TASK OBJECTIVE
Return every line below as is, leaving out the pictures.

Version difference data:

= Beginning of Section =

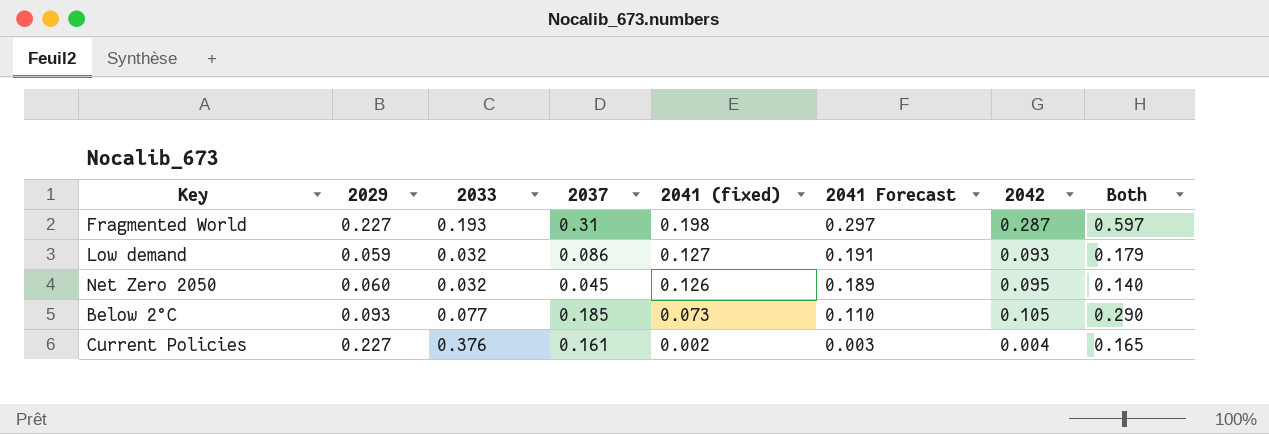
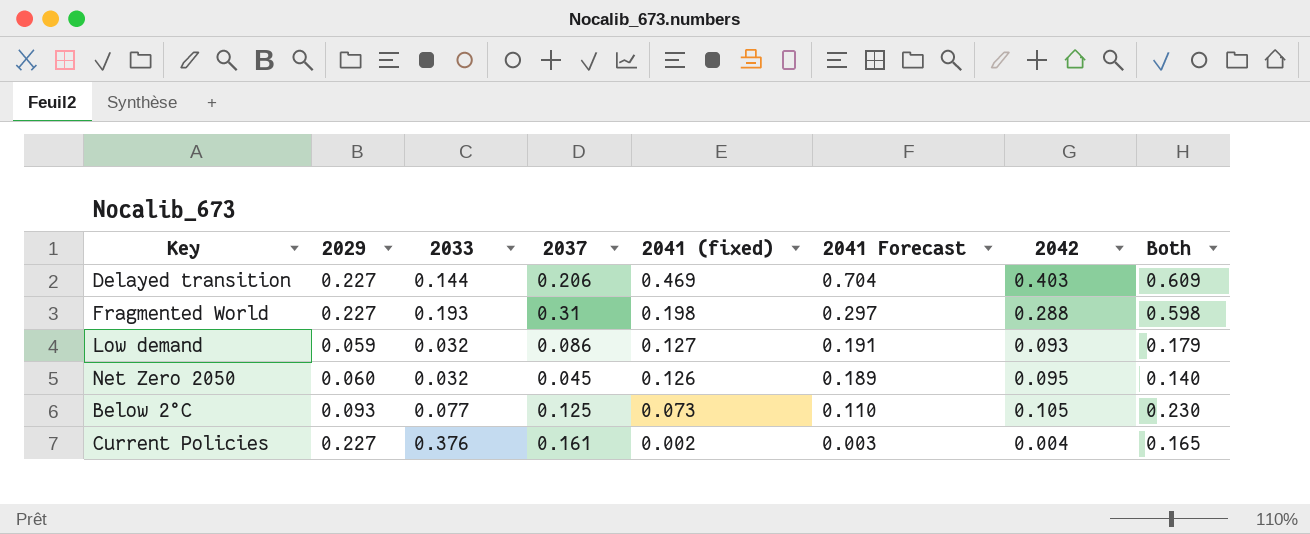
row Delayed transition: none -> 0.227 | 0.144 | 0.206 | 0.469 | 0.704 | 0.403 | 0.609
Fragmented World | 2042: 0.287 -> 0.288
Fragmented World | Both: 0.597 -> 0.598
Below 2°C | 2037: 0.185 -> 0.125
Below 2°C | Both: 0.290 -> 0.230

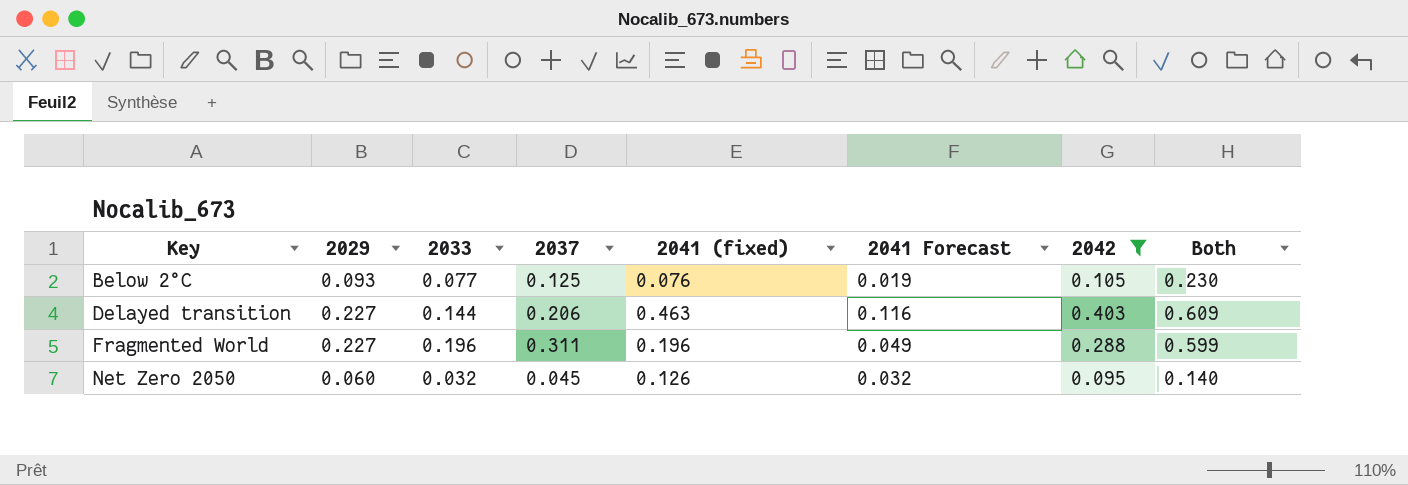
filter: none -> 2042 >= 0.095
row order: 2041 (fixed) descending -> Key ascending
column 2041 Forecast | formula: [2041 (fixed)] * 1.5 -> [2041 (fixed)] * 0.25
Below 2°C | 2041 (fixed): 0.073 -> 0.076
Delayed transition | 2041 (fixed): 0.469 -> 0.463
Fragmented World | 2033: 0.193 -> 0.196
Fragmented World | 2037: 0.31 -> 0.311
Fragmented World | 2041 (fixed): 0.198 -> 0.196
Fragmented World | Both: 0.598 -> 0.599

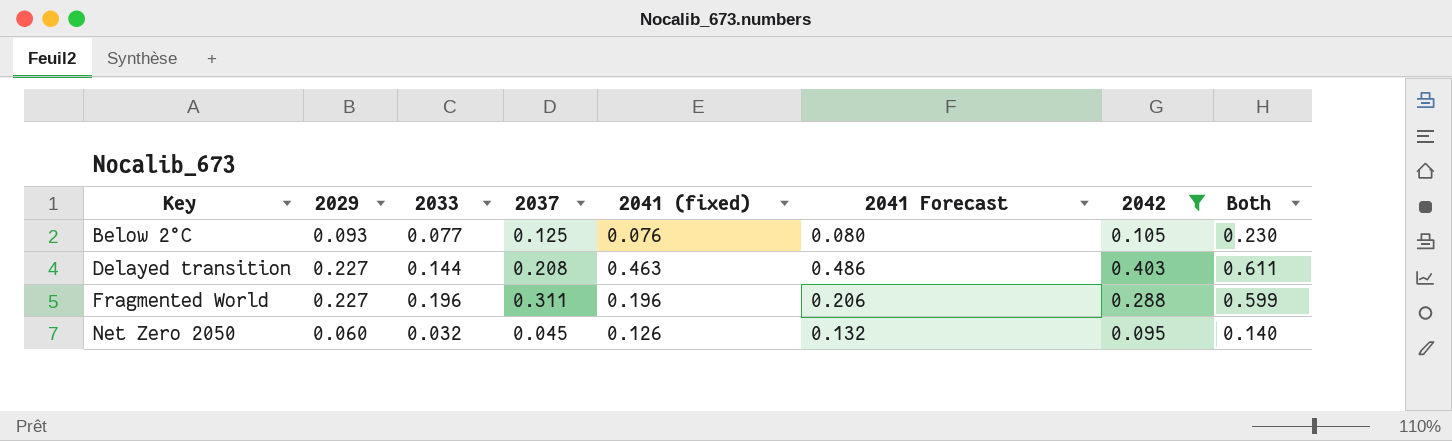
column 2041 Forecast | formula: [2041 (fixed)] * 0.25 -> [2041 (fixed)] * 1.05
Delayed transition | 2037: 0.206 -> 0.208
Delayed transition | Both: 0.609 -> 0.611

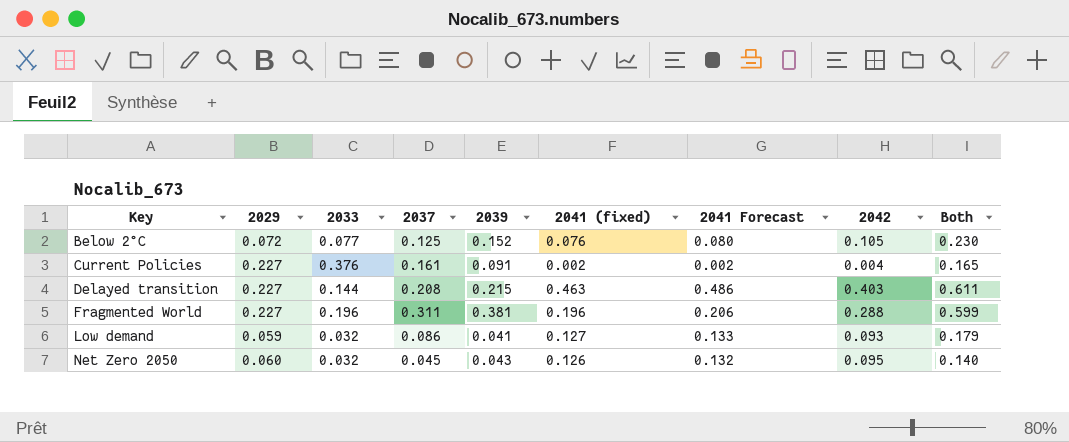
filter: 2042 >= 0.095 -> none
column 2039 | position: none -> 5
Below 2°C | 2029: 0.093 -> 0.072

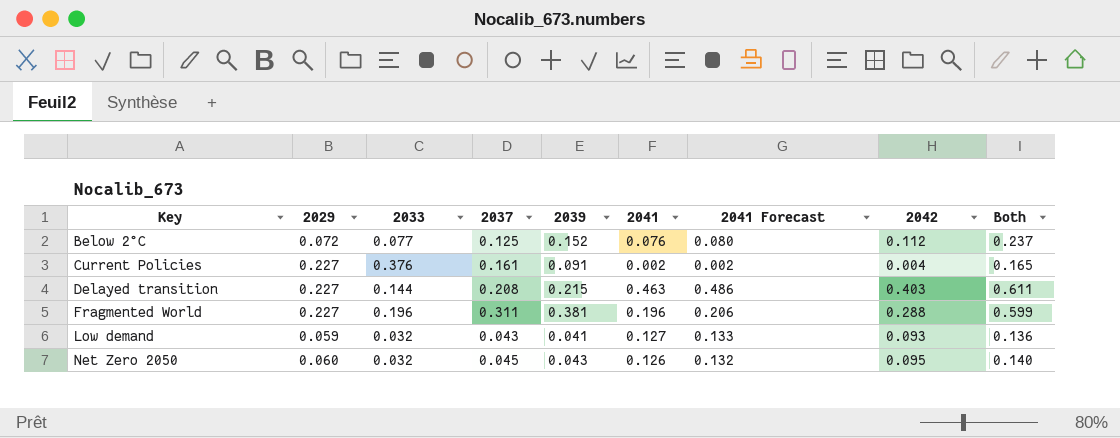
column name: 2041 (fixed) -> 2041
Below 2°C | 2042: 0.105 -> 0.112
Below 2°C | Both: 0.230 -> 0.237
Low demand | 2037: 0.086 -> 0.043
Low demand | Both: 0.179 -> 0.136

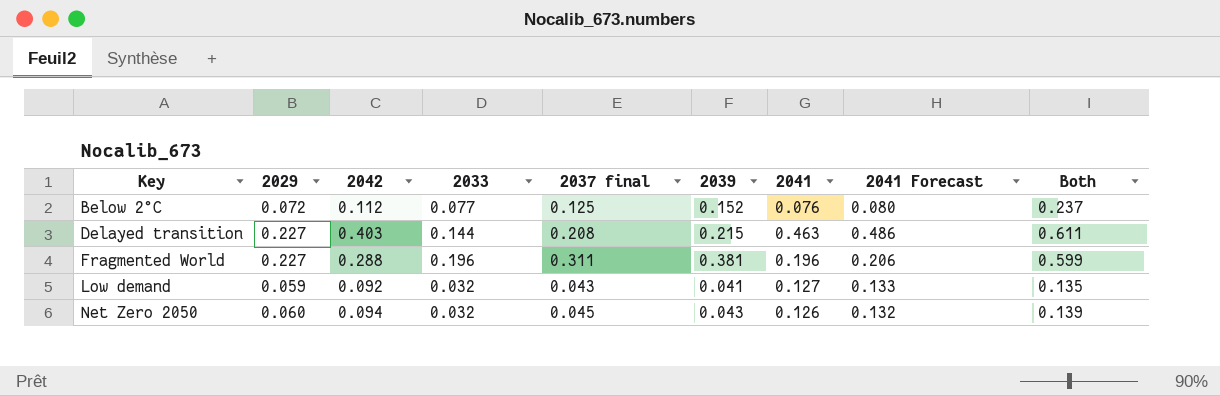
column 2042 | position: 8 -> 3
column name: 2037 -> 2037 final
row Current Policies: 0.227 | 0.376 | 0.161 | 0.091 | 0.002 | 0.002 | 0.004 | 0.165 -> none
Low demand | 2042: 0.093 -> 0.092
Low demand | Both: 0.136 -> 0.135
Net Zero 2050 | 2042: 0.095 -> 0.094
Net Zero 2050 | Both: 0.140 -> 0.139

= End of Section =

EXERCISE ANSWER
row Delayed transition: none -> 0.227 | 0.144 | 0.206 | 0.469 | 0.704 | 0.403 | 0.609
Fragmented World | 2042: 0.287 -> 0.288
Fragmented World | Both: 0.597 -> 0.598
Below 2°C | 2037: 0.185 -> 0.125
Below 2°C | Both: 0.290 -> 0.230

filter: none -> 2042 >= 0.095
row order: 2041 (fixed) descending -> Key ascending
column 2041 Forecast | formula: [2041 (fixed)] * 1.5 -> [2041 (fixed)] * 0.25
Below 2°C | 2041 (fixed): 0.073 -> 0.076
Delayed transition | 2041 (fixed): 0.469 -> 0.463
Fragmented World | 2033: 0.193 -> 0.196
Fragmented World | 2037: 0.31 -> 0.311
Fragmented World | 2041 (fixed): 0.198 -> 0.196
Fragmented World | Both: 0.598 -> 0.599

column 2041 Forecast | formula: [2041 (fixed)] * 0.25 -> [2041 (fixed)] * 1.05
Delayed transition | 2037: 0.206 -> 0.208
Delayed transition | Both: 0.609 -> 0.611

filter: 2042 >= 0.095 -> none
column 2039 | position: none -> 5
Below 2°C | 2029: 0.093 -> 0.072

column name: 2041 (fixed) -> 2041
Below 2°C | 2042: 0.105 -> 0.112
Below 2°C | Both: 0.230 -> 0.237
Low demand | 2037: 0.086 -> 0.043
Low demand | Both: 0.179 -> 0.136

column 2042 | position: 8 -> 3
column name: 2037 -> 2037 final
row Current Policies: 0.227 | 0.376 | 0.161 | 0.091 | 0.002 | 0.002 | 0.004 | 0.165 -> none
Low demand | 2042: 0.093 -> 0.092
Low demand | Both: 0.136 -> 0.135
Net Zero 2050 | 2042: 0.095 -> 0.094
Net Zero 2050 | Both: 0.140 -> 0.139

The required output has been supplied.